La protesta degli scienziati
Un’ondata di sdegno si è sollevata nella comunità scientifica internazionale, con oltre 1.400 scienziati che hanno firmato una lettera aperta chiedendo l’espulsione di Elon Musk dalla Royal Society britannica. La prestigiosa istituzione, una delle più antiche e rinomate società scientifiche del mondo, ha visto crescere il malcontento nei confronti del suo membro dal 2018, accusato di violare ripetutamente il codice di condotta.
La lettera, pubblicata sul blog di Stephen Curry, ricercatore in pensione dell’Imperial College e membro della Royal Society, denuncia le ripetute diffusioni di fake news da parte di Musk attraverso il suo social media X. Inoltre, viene contestato il suo stretto rapporto con l’ex presidente degli Stati Uniti Donald Trump, considerato un sostenitore di pesanti tagli alla ricerca scientifica e di politiche contrarie all’inclusione e alla diversità nella scienza.

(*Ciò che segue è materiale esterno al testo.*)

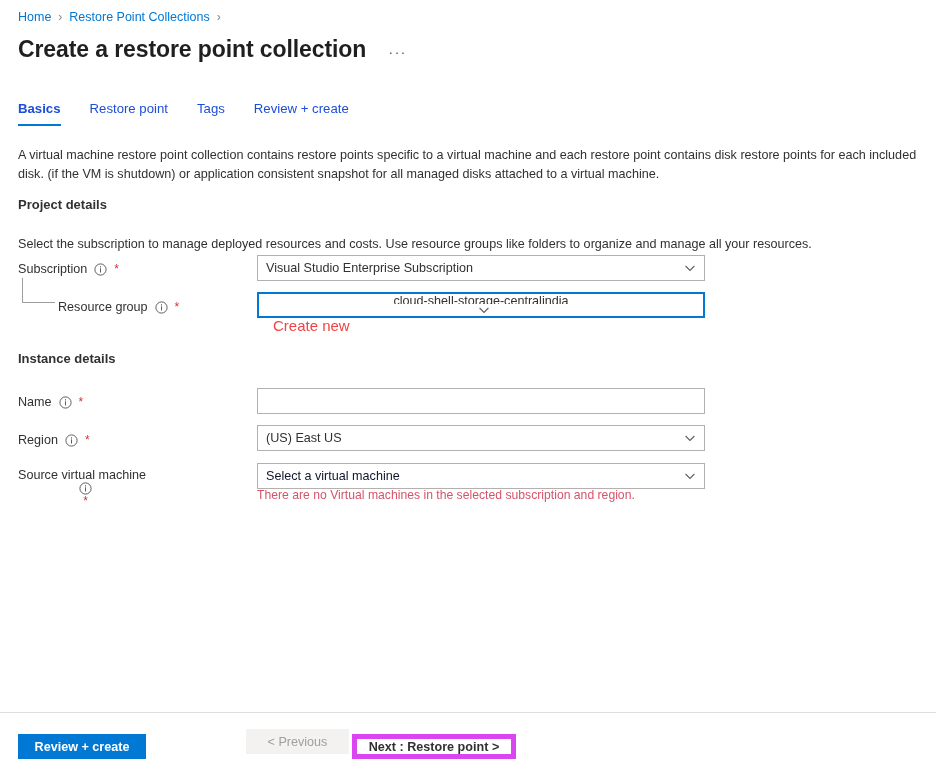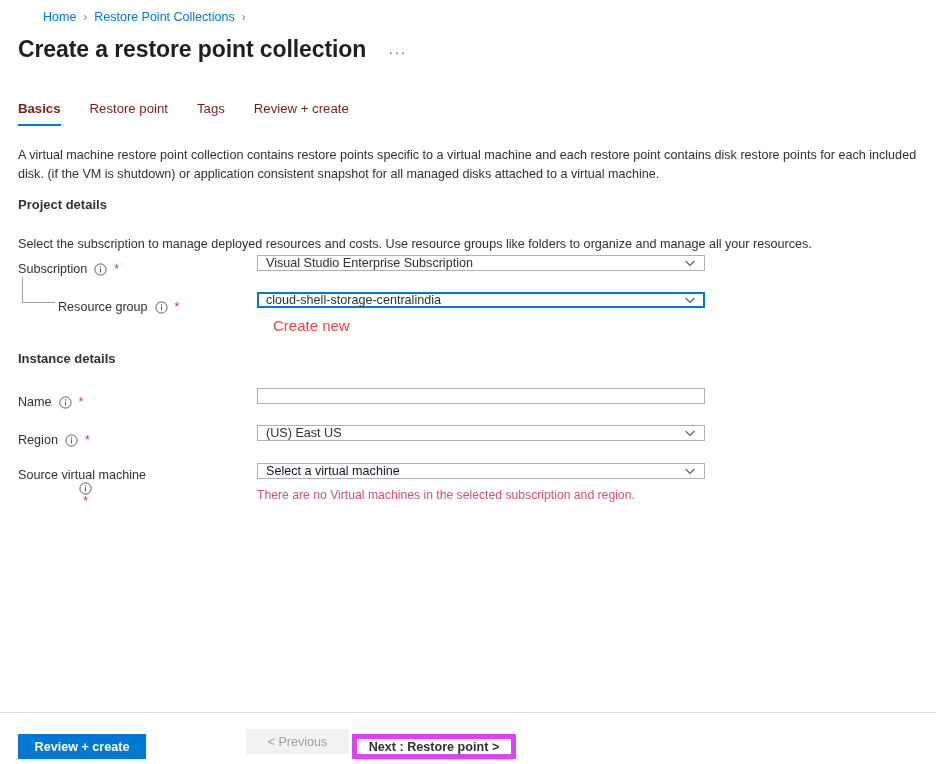--- a/index.html
+++ b/index.html
@@ -26,7 +26,6 @@
     display: flex;
     align-items: center;
     white-space: nowrap;
-    margin-left: 25px;
   }
   .crumb-link {
     color: #0078d4;

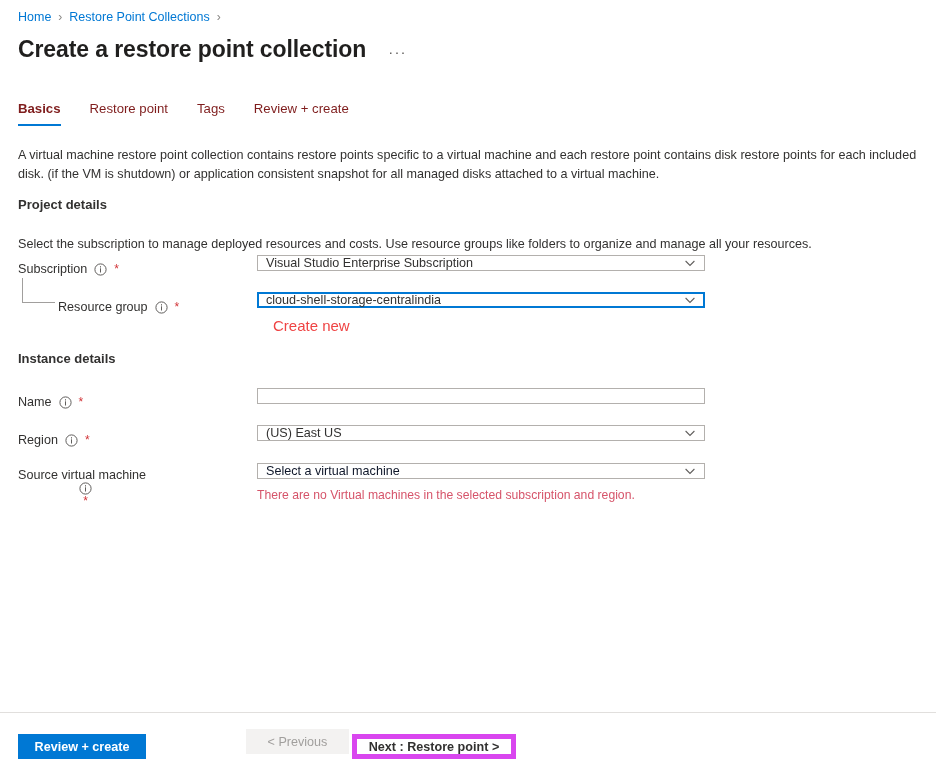--- a/index.html
+++ b/index.html
@@ -74,7 +74,7 @@
   }
   .tab {
     font-size: 13.2px;
-    color: #7f1d1d;
+    color: #1d4ed8;
     padding: 0 0 9px 0;
     margin-right: 29px;
     cursor: pointer;

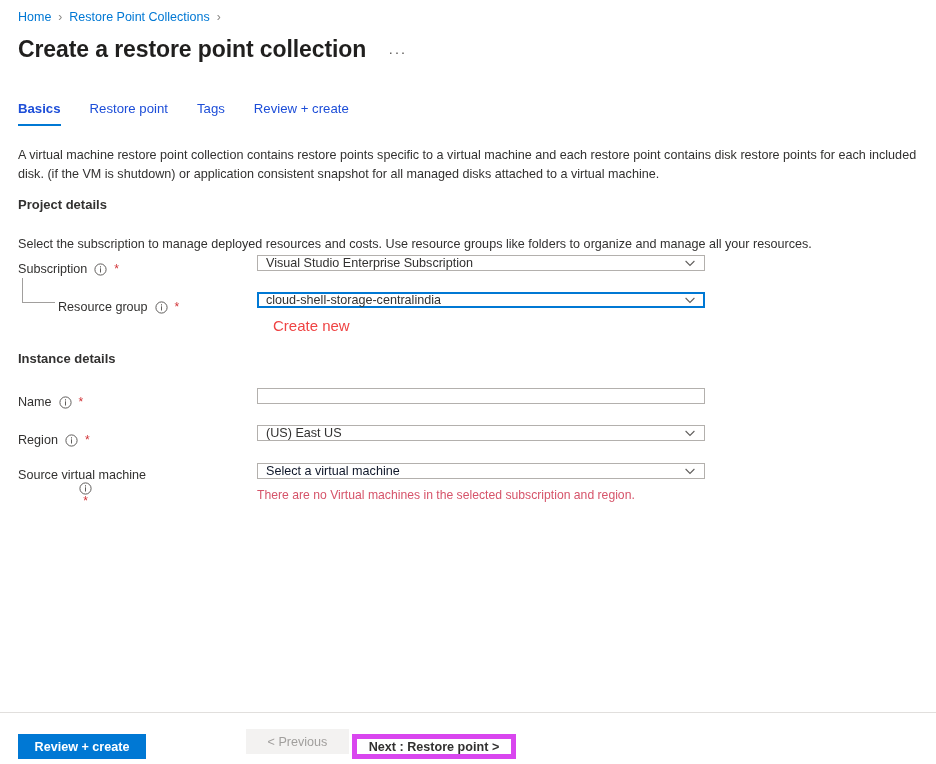--- a/index.html
+++ b/index.html
@@ -168,7 +168,7 @@
     position: absolute;
     left: 257px;
     width: 448px;
-    height: 16px;
+    height: 26px;
     box-sizing: border-box;
     background: #ffffff;
     border: 1px solid #b3b0ad;

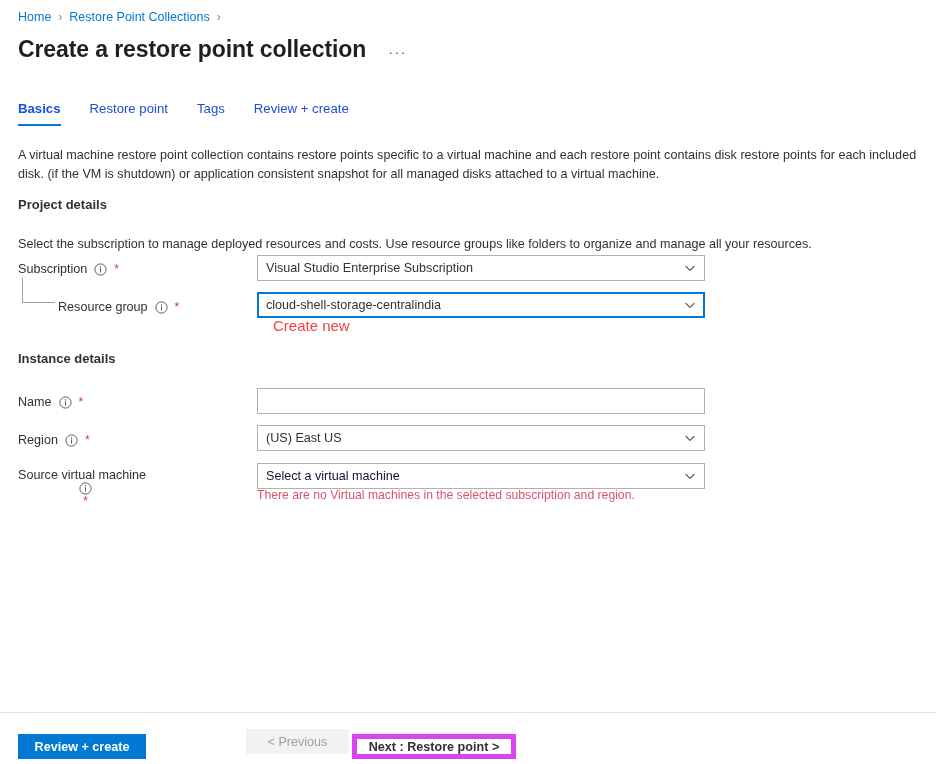--- a/index.html
+++ b/index.html
@@ -336,7 +336,7 @@
   </span>
   <span class="req-star">*</span>
 </div>
-<div class="control focused" style="top:292px;">
+<div class="control focused" style="top:292px;flex-direction:column;">
   <span class="value">cloud-shell-storage-centralindia</span>
   <span class="chev">
     <svg width="12" height="12" viewBox="0 0 12 12">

“Non riesco a capire come queste azioni siano coerenti con un codice di condotta che richiede ai membri di avere il dovuto rispetto per la dichiarazione di valori della Società”, si legge nella lettera, che sottolinea come i valori della Royal Society richiedano di agire in conformità con i più alti standard di condotta pubblica, di avere un impatto positivo e di cercare l’eccellenza.
La Royal Society sotto pressione
La Royal Society, che conta circa 1.800 membri viventi, è un’istituzione di grande prestigio, e l’ammissione è considerata uno dei riconoscimenti più importanti per un ricercatore. La selezione è rigorosa e si basa su ‘contributi sostanziali al miglioramento della conoscenza’. Musk era stato ammesso per il suo sviluppo di nuove tecnologie come razzi riutilizzabili, auto elettriche e impianti cerebrali.
Tuttavia, già nel 2024, alcuni soci avevano chiesto la sua espulsione, in seguito a una lettera firmata da Dorothy Bishop, membro in pensione dell’Università di Oxford, e altri 73 scienziati. La lettera denunciava l’uso di X da parte di Musk per promuovere la disinformazione ed esprimere scetticismo nei confronti dei vaccini. In quell’occasione, la Royal Society aveva ritenuto che tali azioni non infrangessero il codice di condotta, portando Bishop a dimettersi in segno di protesta.
Recentemente, anche Andrew Millar dell’Università di Edimburgo ha rassegnato le dimissioni, motivando il gesto con l’apparente incapacità della Royal Society di agire in maniera concreta contro il comportamento di Elon Musk. Un portavoce della Società ha espresso rammarico per ogni dimissione e ha annunciato una riunione il prossimo 3 marzo per discutere della richiesta di espulsione per Musk.
Le implicazioni per la scienza e la società
La vicenda solleva interrogativi importanti sul ruolo degli scienziati e delle istituzioni scientifiche nella società contemporanea. La Royal Society, in particolare, si trova di fronte a una scelta difficile: da un lato, difendere la libertà di espressione dei suoi membri; dall’altro, tutelare la propria reputazione e i propri valori, che includono l’integrità scientifica, l’inclusione e la diversità.
La lettera di Stephen Curry conclude con un appello alla Royal Society: “Vi esorto, per amore della decenza e per offrire speranza in tempi così difficili, a dimostrare che la Royal Society ha il coraggio di difendere la comunità scientifica e i valori in cui afferma di credere”.
La decisione della Royal Society avrà un impatto significativo sulla percezione della scienza e sulla fiducia del pubblico nelle istituzioni scientifiche. La comunità scientifica attende con interesse l’esito della riunione del 3 marzo, sperando in un segnale forte a favore dell’integrità e della responsabilità.
Un bivio per la scienza
La vicenda di Elon Musk e la Royal Society pone un interrogativo cruciale: fino a che punto la libertà di espressione può spingersi quando entra in conflitto con i valori fondamentali della scienza e della società? La Royal Society si trova di fronte a una decisione delicata, che potrebbe ridefinire il ruolo delle istituzioni scientifiche nel dibattito pubblico e la loro responsabilità nel contrastare la disinformazione. Qualunque sia l’esito, questa vicenda rappresenta un campanello d’allarme per la comunità scientifica, chiamata a riflettere sul proprio impegno per la verità, l’integrità e il bene comune.